**Exercise goal**:
Would you restate each entry word for word, omitting the pictures?

**Material provided**:
:::::

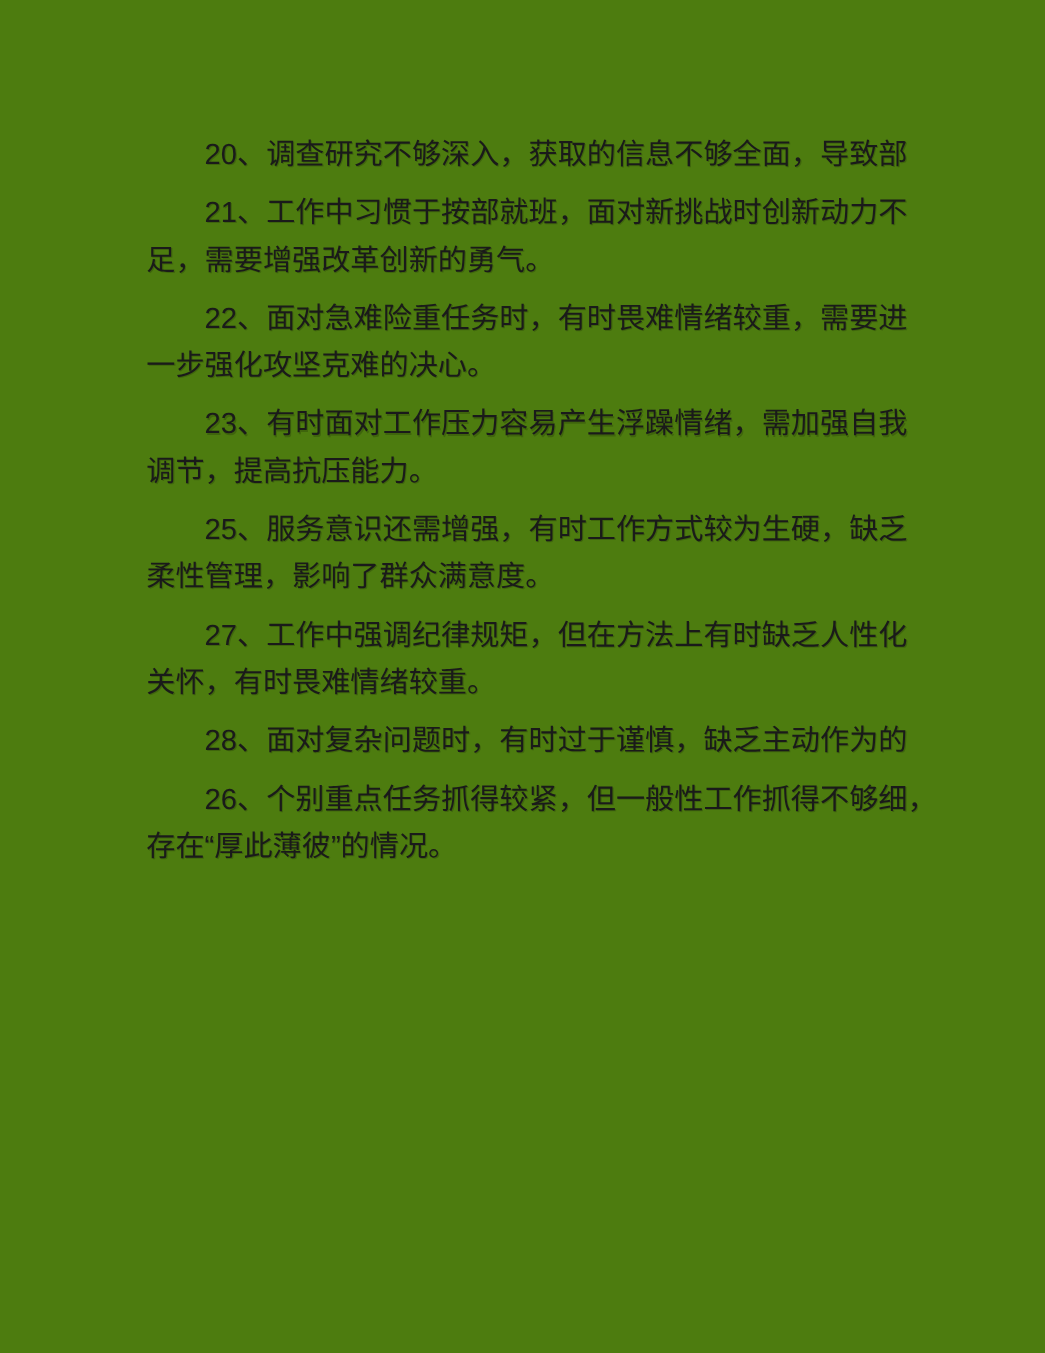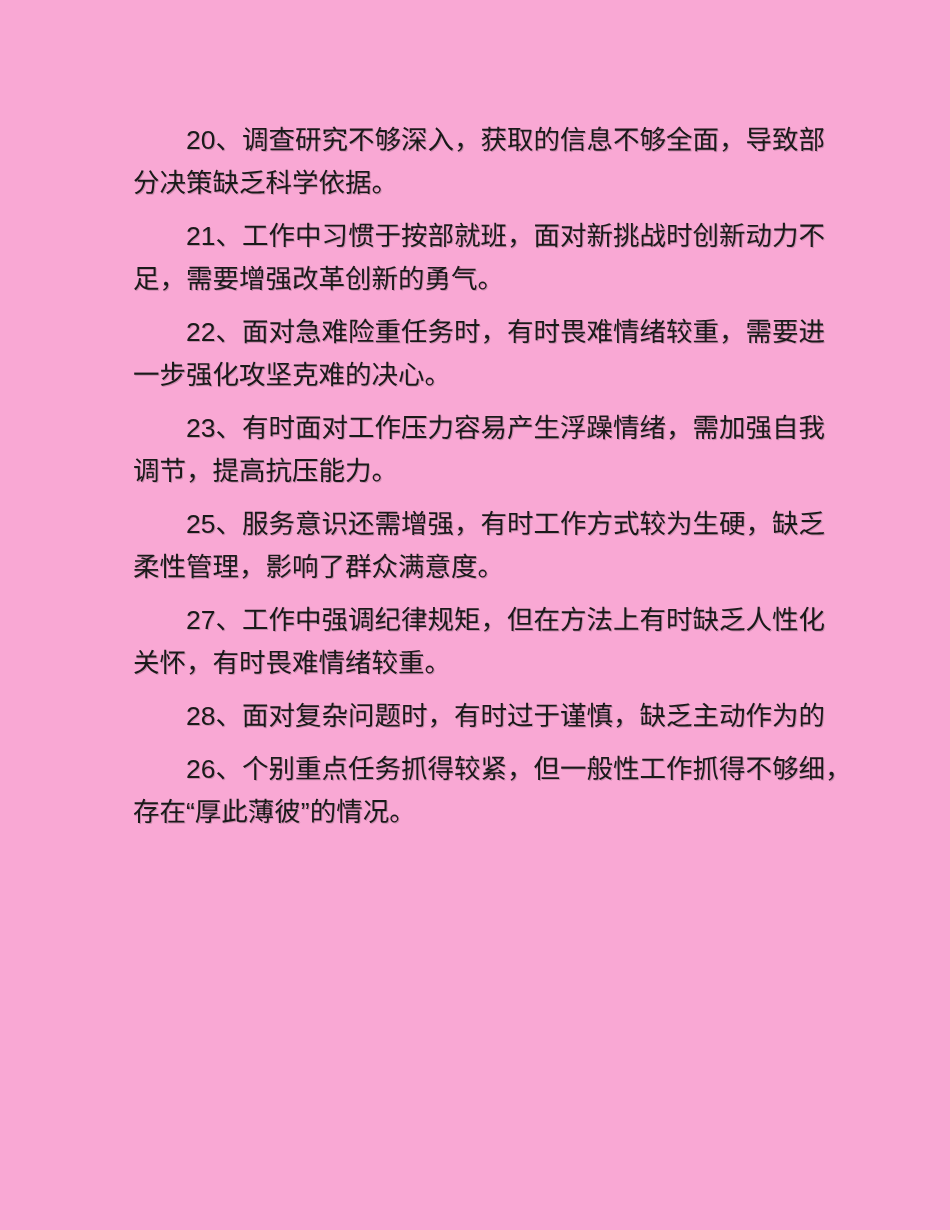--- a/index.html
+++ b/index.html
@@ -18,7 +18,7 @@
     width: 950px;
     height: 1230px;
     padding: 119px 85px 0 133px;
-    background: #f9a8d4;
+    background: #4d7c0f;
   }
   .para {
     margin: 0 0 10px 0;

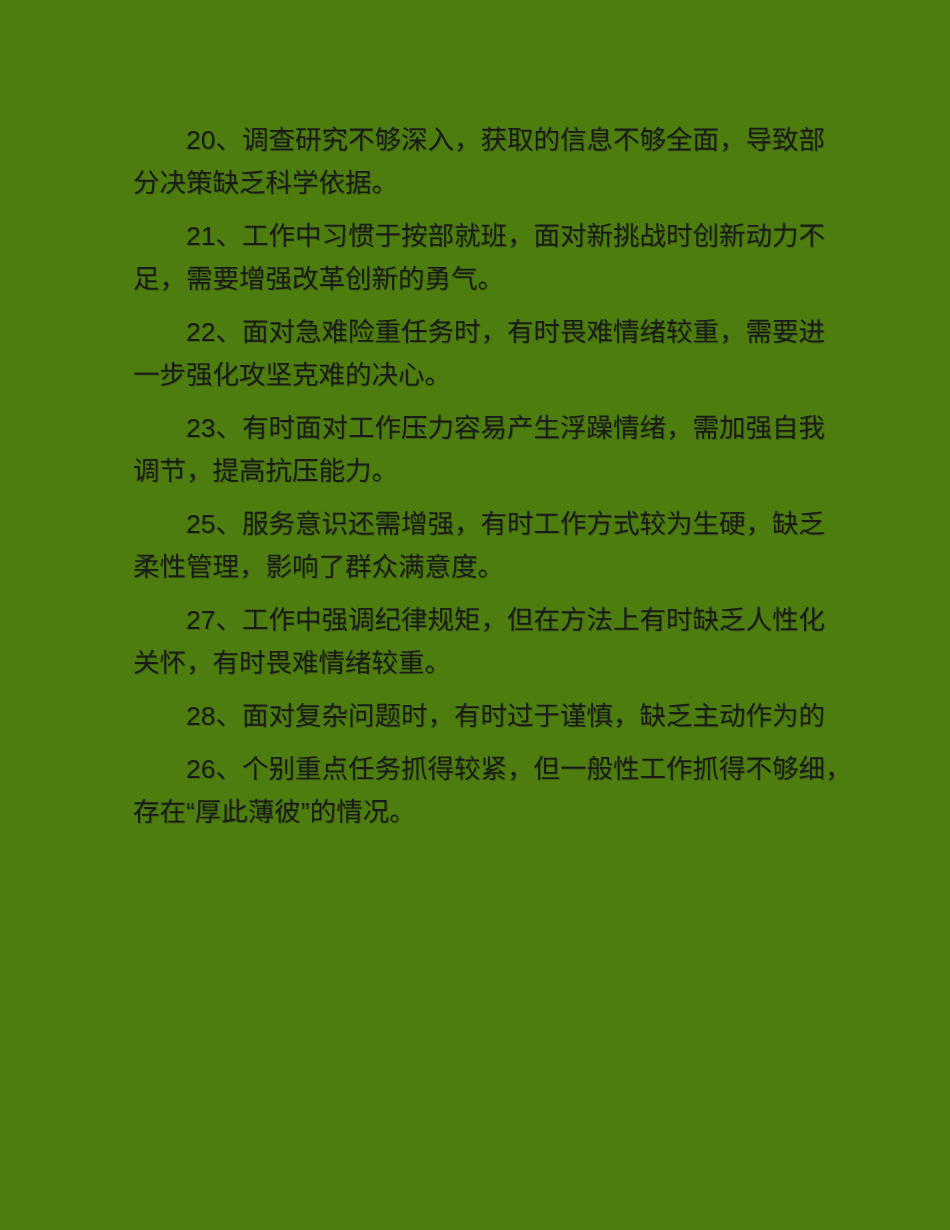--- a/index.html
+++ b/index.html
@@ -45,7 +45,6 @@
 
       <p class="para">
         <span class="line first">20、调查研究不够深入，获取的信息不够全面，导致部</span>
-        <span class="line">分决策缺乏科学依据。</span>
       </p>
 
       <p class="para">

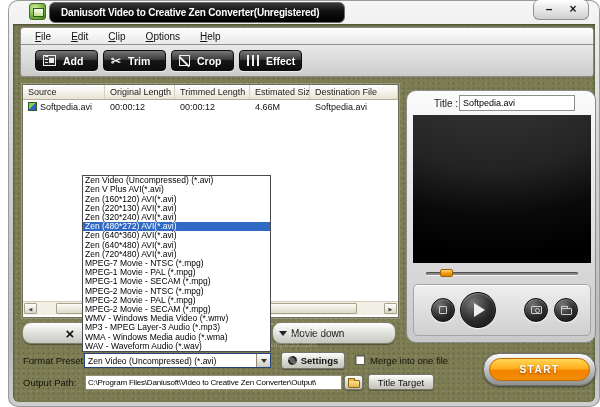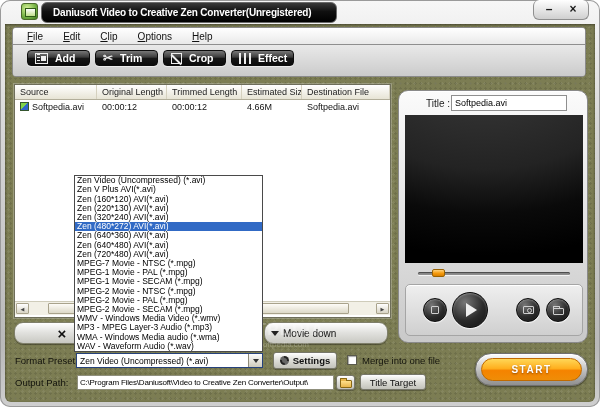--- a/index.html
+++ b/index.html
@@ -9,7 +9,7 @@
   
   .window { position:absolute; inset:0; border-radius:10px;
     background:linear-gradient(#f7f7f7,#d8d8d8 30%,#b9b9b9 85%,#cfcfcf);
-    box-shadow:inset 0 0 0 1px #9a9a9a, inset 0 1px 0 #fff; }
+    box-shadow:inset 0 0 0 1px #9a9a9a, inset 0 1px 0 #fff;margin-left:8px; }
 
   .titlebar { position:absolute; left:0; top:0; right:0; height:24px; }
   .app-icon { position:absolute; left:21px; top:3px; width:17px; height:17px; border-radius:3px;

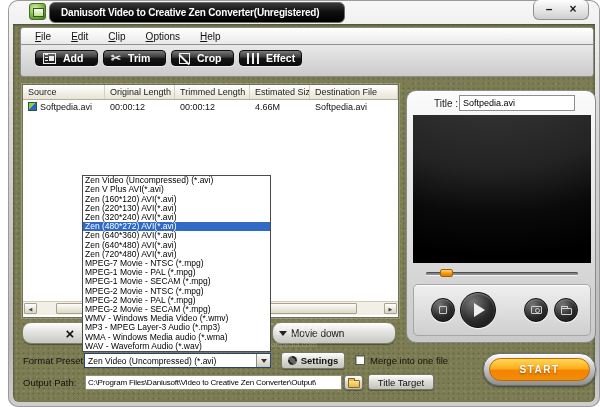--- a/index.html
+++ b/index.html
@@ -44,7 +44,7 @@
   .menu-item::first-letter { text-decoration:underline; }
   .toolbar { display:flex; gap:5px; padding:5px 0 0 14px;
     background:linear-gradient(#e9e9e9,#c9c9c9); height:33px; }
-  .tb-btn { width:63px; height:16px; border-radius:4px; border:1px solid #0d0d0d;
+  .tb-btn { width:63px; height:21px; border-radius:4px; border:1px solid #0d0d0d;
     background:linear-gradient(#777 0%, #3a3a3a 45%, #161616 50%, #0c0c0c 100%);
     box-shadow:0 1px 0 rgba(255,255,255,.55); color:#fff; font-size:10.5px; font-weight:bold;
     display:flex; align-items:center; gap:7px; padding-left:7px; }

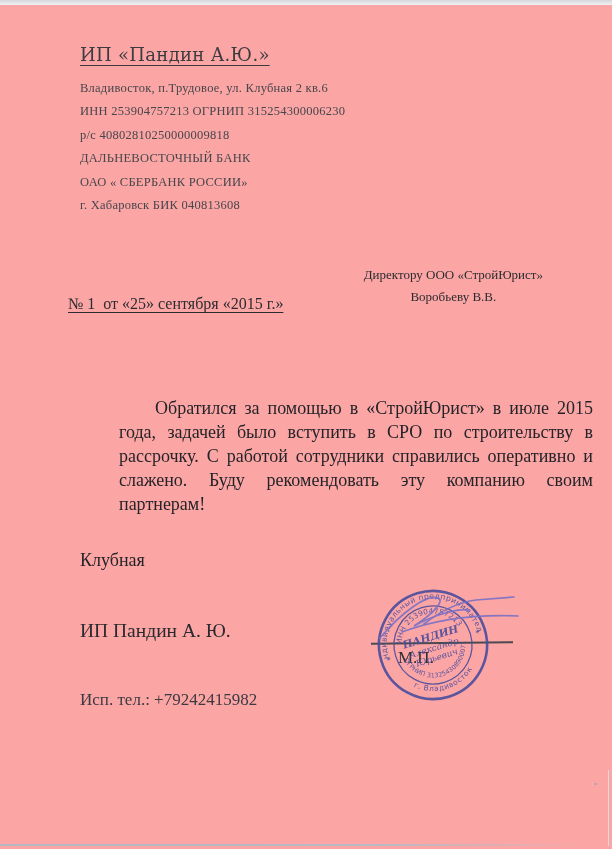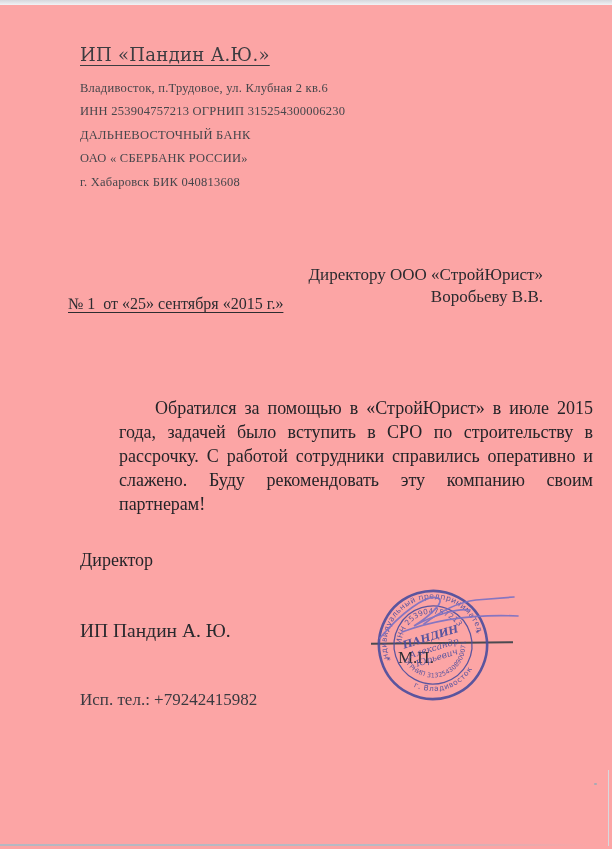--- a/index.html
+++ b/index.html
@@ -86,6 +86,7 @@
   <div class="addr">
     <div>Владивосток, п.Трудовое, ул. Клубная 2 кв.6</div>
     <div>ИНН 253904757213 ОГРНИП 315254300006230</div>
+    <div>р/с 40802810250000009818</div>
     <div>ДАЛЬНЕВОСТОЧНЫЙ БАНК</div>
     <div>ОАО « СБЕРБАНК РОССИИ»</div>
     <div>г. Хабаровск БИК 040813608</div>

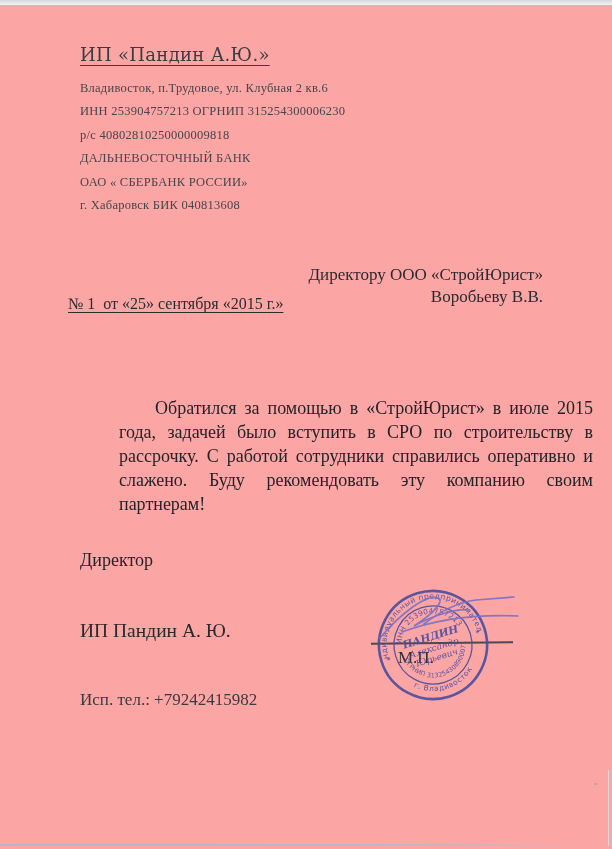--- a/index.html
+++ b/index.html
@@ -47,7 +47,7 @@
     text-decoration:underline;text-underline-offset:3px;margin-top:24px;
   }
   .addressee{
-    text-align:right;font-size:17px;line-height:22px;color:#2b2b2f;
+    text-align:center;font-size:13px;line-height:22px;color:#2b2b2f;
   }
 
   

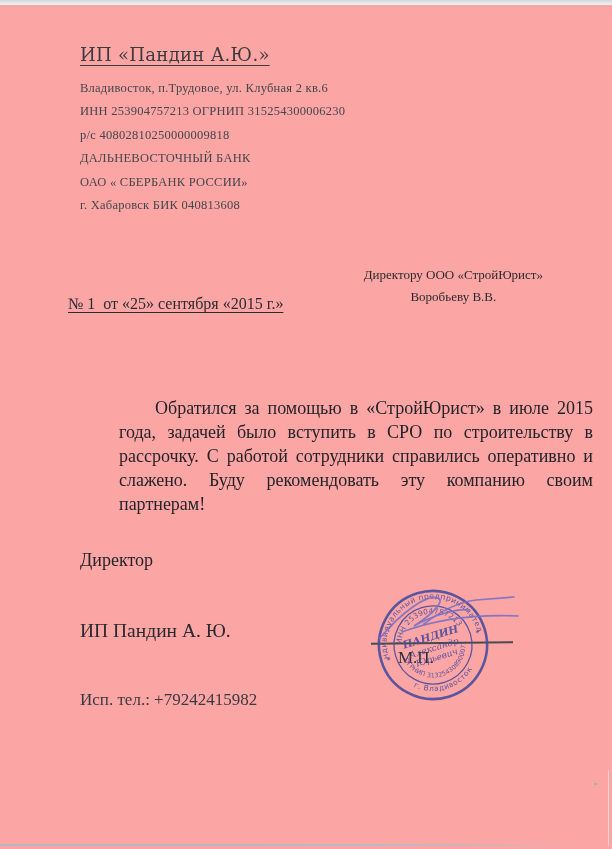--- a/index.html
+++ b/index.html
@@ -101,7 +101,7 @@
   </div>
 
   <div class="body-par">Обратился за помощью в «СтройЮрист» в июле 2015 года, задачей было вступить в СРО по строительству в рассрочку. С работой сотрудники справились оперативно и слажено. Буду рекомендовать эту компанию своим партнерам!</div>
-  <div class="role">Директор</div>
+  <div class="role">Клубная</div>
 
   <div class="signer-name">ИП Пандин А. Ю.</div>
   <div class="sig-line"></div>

:::::

**Result of this exercise**:
--- a/index.html
+++ b/index.html
@@ -18,7 +18,7 @@
     width: 950px;
     height: 1230px;
     padding: 119px 85px 0 133px;
-    background: #f9a8d4;
+    background: #4d7c0f;
   }
   .para {
     margin: 0 0 10px 0;

--- a/index.html
+++ b/index.html
@@ -45,7 +45,6 @@
 
       <p class="para">
         <span class="line first">20、调查研究不够深入，获取的信息不够全面，导致部</span>
-        <span class="line">分决策缺乏科学依据。</span>
       </p>
 
       <p class="para">

--- a/index.html
+++ b/index.html
@@ -9,7 +9,7 @@
   
   .window { position:absolute; inset:0; border-radius:10px;
     background:linear-gradient(#f7f7f7,#d8d8d8 30%,#b9b9b9 85%,#cfcfcf);
-    box-shadow:inset 0 0 0 1px #9a9a9a, inset 0 1px 0 #fff; }
+    box-shadow:inset 0 0 0 1px #9a9a9a, inset 0 1px 0 #fff;margin-left:8px; }
 
   .titlebar { position:absolute; left:0; top:0; right:0; height:24px; }
   .app-icon { position:absolute; left:21px; top:3px; width:17px; height:17px; border-radius:3px;

--- a/index.html
+++ b/index.html
@@ -44,7 +44,7 @@
   .menu-item::first-letter { text-decoration:underline; }
   .toolbar { display:flex; gap:5px; padding:5px 0 0 14px;
     background:linear-gradient(#e9e9e9,#c9c9c9); height:33px; }
-  .tb-btn { width:63px; height:16px; border-radius:4px; border:1px solid #0d0d0d;
+  .tb-btn { width:63px; height:21px; border-radius:4px; border:1px solid #0d0d0d;
     background:linear-gradient(#777 0%, #3a3a3a 45%, #161616 50%, #0c0c0c 100%);
     box-shadow:0 1px 0 rgba(255,255,255,.55); color:#fff; font-size:10.5px; font-weight:bold;
     display:flex; align-items:center; gap:7px; padding-left:7px; }

--- a/index.html
+++ b/index.html
@@ -86,6 +86,7 @@
   <div class="addr">
     <div>Владивосток, п.Трудовое, ул. Клубная 2 кв.6</div>
     <div>ИНН 253904757213 ОГРНИП 315254300006230</div>
+    <div>р/с 40802810250000009818</div>
     <div>ДАЛЬНЕВОСТОЧНЫЙ БАНК</div>
     <div>ОАО « СБЕРБАНК РОССИИ»</div>
     <div>г. Хабаровск БИК 040813608</div>

--- a/index.html
+++ b/index.html
@@ -47,7 +47,7 @@
     text-decoration:underline;text-underline-offset:3px;margin-top:24px;
   }
   .addressee{
-    text-align:right;font-size:17px;line-height:22px;color:#2b2b2f;
+    text-align:center;font-size:13px;line-height:22px;color:#2b2b2f;
   }
 
   

--- a/index.html
+++ b/index.html
@@ -101,7 +101,7 @@
   </div>
 
   <div class="body-par">Обратился за помощью в «СтройЮрист» в июле 2015 года, задачей было вступить в СРО по строительству в рассрочку. С работой сотрудники справились оперативно и слажено. Буду рекомендовать эту компанию своим партнерам!</div>
-  <div class="role">Директор</div>
+  <div class="role">Клубная</div>
 
   <div class="signer-name">ИП Пандин А. Ю.</div>
   <div class="sig-line"></div>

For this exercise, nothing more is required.